Jakarta (WartaBromo.com) – Pemerintah Pusat bakal menarik pajak pertambahan nilai untuk sembako. Rencana ini termaktub dalam draft RUU Perubahan Kelima Atas UU Nomor 6 Tahun 1983 tentang Ketentuan Umum dan Tata Cara Perpajakan (KUP).
Sejumlah bahan pokok yang penting dan dibutuhkan masyarakat tersebut dihapus dari daftar barang yang tidak dikenakan PPN dalam RUU tersebut. Sehingga, sembako bakal dikenakan PPN.
Staf Khusus Menteri Keuangan Yustinus Prastowo mengatakan, pengenaan PPN pada sembako bukan berarti pemerintah tak memikirkan masyarakat kecil.
Dikutip dari Kompas.com, Yustinus menyatakan, pemerintah tengah mereformasi sistem perpajakan supaya lebih adil dan tepat sasaran. Pasalnya, sembako yang saat ini tidak kena PPN
“Tapi kok sembako dipajaki? Pemerintah kalap butuh duit ya? Kembali ke awal, enggak ada yang tak butuh uang, apalagi akibat hantaman pandemi. Tapi dipastikan pemerintah tak akan membabi buta. Konyol kalau pemulihan ekonomi yang diperjuangkan mati-matian justru dibunuh sendiri,” tulis Yustinus dalam akun Twitternya seperti dilansir dari Kompas.com, Rabu (9/6/2021),
Yustinus menambahkan, pengecualian PPN terlalu banyak. Sekaligus PPN yang dikecualikan ini bisa dinikmati semua orang. Hal ini, menurutnya yang membuat penerimaan PPN tak optimal.
Menurutnya, Indonesia termasuk negara dengan fasilitas pengecualian terbanyak. Sehingga, pengecualian ini kadang distortif dan tidak tepat.
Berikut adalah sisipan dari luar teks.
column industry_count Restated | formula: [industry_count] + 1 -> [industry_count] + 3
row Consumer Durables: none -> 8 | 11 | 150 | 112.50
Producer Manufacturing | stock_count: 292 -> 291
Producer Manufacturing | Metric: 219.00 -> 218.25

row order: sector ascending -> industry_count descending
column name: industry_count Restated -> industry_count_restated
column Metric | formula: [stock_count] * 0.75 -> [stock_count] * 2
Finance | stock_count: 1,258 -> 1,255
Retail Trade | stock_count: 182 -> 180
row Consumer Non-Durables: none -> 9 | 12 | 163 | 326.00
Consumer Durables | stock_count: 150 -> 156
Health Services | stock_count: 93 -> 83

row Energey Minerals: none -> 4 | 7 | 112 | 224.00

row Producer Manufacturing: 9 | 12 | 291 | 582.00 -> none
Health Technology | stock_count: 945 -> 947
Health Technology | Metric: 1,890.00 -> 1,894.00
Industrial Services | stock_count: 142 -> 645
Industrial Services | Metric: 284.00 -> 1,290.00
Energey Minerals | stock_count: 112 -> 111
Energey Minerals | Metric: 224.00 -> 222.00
Yustinus lantas menyebut Indonesia terlalu baik dalam pengecualian pajak. Saking baiknya, banyak barang dan jasa yang dikecualikan atau mendapat fasilitas tanpa mempertimbangkan jenis, harga, dan kelompok yang mengonsumsi barang dan jasa tersebut.
“Baik beras, minyak goreng, atau jasa kesehatan dan pendidikan, misalnya. Apapun jenis dan harganya, semua bebas,” urainya.
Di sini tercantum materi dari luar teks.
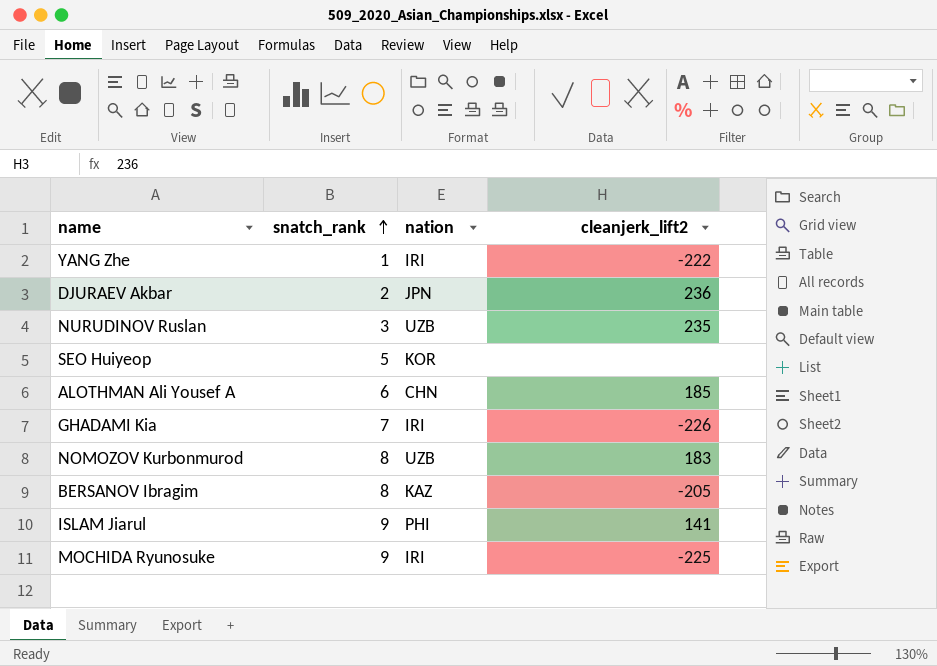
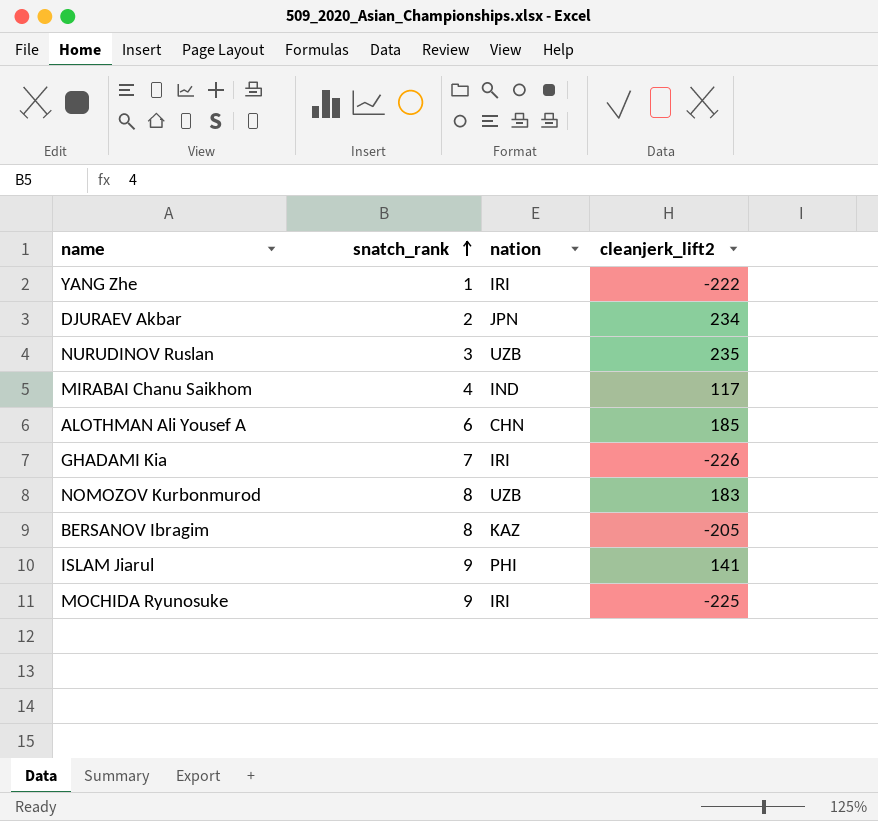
row SEO Huiyeop: 5 | KOR | none -> none
DJURAEV Akbar | cleanjerk_lift2: 236 -> 234
row MIRABAI Chanu Saikhom: none -> 4 | IND | 117

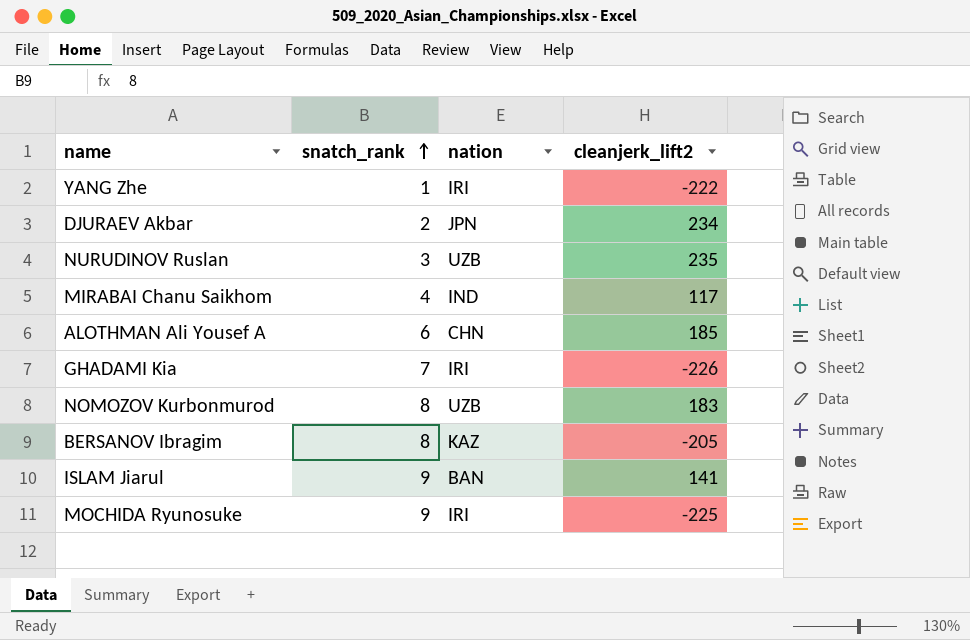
ISLAM Jiarul | nation: PHI -> BAN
Penataan yang kurang tepat ini membuat tujuan pemajakan tak tepat. Dengan demikian, masyarakat yang seharusnya mampu membayar PPN menjadi tidak bayar lantaran barang-barang yang dikonsumsi tidak kena PPN.
Untuk itu, pihaknya perlu memikirkan upaya untuk mengatur ulang agar sistem PPN lebih adil. Seharusnya, lanjut Yustinus, barang konsumsi masyarakat menengah bawah dikenai pajak yang lebih rendah dari 10 persen seperti yang berlaku saat ini.
Sedangkan untuk barang tertentu yang dikonsumsi masyarakat kelas menengah, bisa dikenai PPN yang lebih tinggi.
“Ini adil bukan? Yang mampu menyubsidi yang kurang mampu. Filosofis pajak kena: gotong royong. Maka sekali lagi, ini saat yang tepat merancang dan memikirkan,” pungkas Yustinus.
Terbaru, Menteri Keuangan Sri Mulyani heran dengan bocornya dokumen rencana pengenaan tarif Pajak Pertambahan Nilai (PPN) pada sembako hingga sekolah ke publik
Bendahara negara ini mengatakan, bocornya draf RUU ini ke publik, membuat situasi antara pemerintah menjadi canggung. Pasalnya, anggota DPR RI sendiri belum menerima draft resmi RUU tersebut.
“Oleh karena itu situasinya jadi agak kikuk karena ternyata kemudian dokumennya keluar, sehingga kami tidak dalam posisi untuk bisa menjelaskan keseluruhan arsitektur dari perpajakan kita yang keluar sepotong-sepotong,” kata Sri Mulyani dalam Rapat Kerja dengan Komisi XI DPR RI, Kamis (10/6/2021), seperti dikutip dari kompas.com.
Sri Mulyani juga mengakui, jika Kemenkeu belum membahas RUU ini secara rinci dengan anggota dewan.
“Kami dari sisi etika politik tentu belum bisa menjelaskan ke publik sebelum ini dibahas, karena itu adalah dokumen publik yang kami sampaikan kepada DPR melalui surat presiden,” ungkapnya.
Perempuan yang akrab disapa Ani ini lantas berjanji akan segera mengirim draft RUU KUP dan menjelaskan secara detil berbagai rencana pemerintah itu.